My young friend, Patrick Donovan, made his First Communion last weekend.
Not only did I receive an invitation to attend this special occasion but I also was part of the advance team to deliver Pat to church for his class picture and to stake out a pew for the rest of the family.
Nestled in the pew between his Grandma Rita and his Aunt Paula a FULL hour and a half before the Mass began, I had the perfect view of every white dress and veil, every miniature business suit that came prancing down the aisle.
I could picture my own communion dress perfectly. My godmother took me shopping for that dress, and it was absolutely the most beautiful dress I have EVER worn — really, in my entire life. At least that’s the way I remember it.
And I wondered as I sat there why I had held onto the plastic pouch containing my communion veil for so long. Oh, and I can’t forget the little white First Communion prayer book I had tucked inside.
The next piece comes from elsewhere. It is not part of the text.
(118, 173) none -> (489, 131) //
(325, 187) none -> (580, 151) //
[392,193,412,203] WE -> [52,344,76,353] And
I also wondered if I really understood what was happening to me that day so long ago when I first received the Body of Christ.
Do I understand now the significance of Jesus coming to us under the guise of food, wishing to nourish us? Have years and years of receiving “Holy Communion” led me to “Love one another as I have loved you?”
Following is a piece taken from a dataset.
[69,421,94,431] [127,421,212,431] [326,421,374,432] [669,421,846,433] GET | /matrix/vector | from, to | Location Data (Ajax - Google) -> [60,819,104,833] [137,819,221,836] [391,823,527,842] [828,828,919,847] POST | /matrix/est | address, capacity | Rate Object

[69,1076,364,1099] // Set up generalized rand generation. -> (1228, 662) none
Have I become nourishment for others? Is my life an act of communion? Do I act like I believe those lovely words of St. Augustine, “Believe what you see, receive who you are … the Body of Christ?”
On Patrick’s First Communion Day, here was the Body of Christ in the guise of these little people in their beautiful white dresses and serious suits and ties, hands folded in steeple fashion, each ready and eager to become fuller members of the Holy Communion of believers we are all called to be.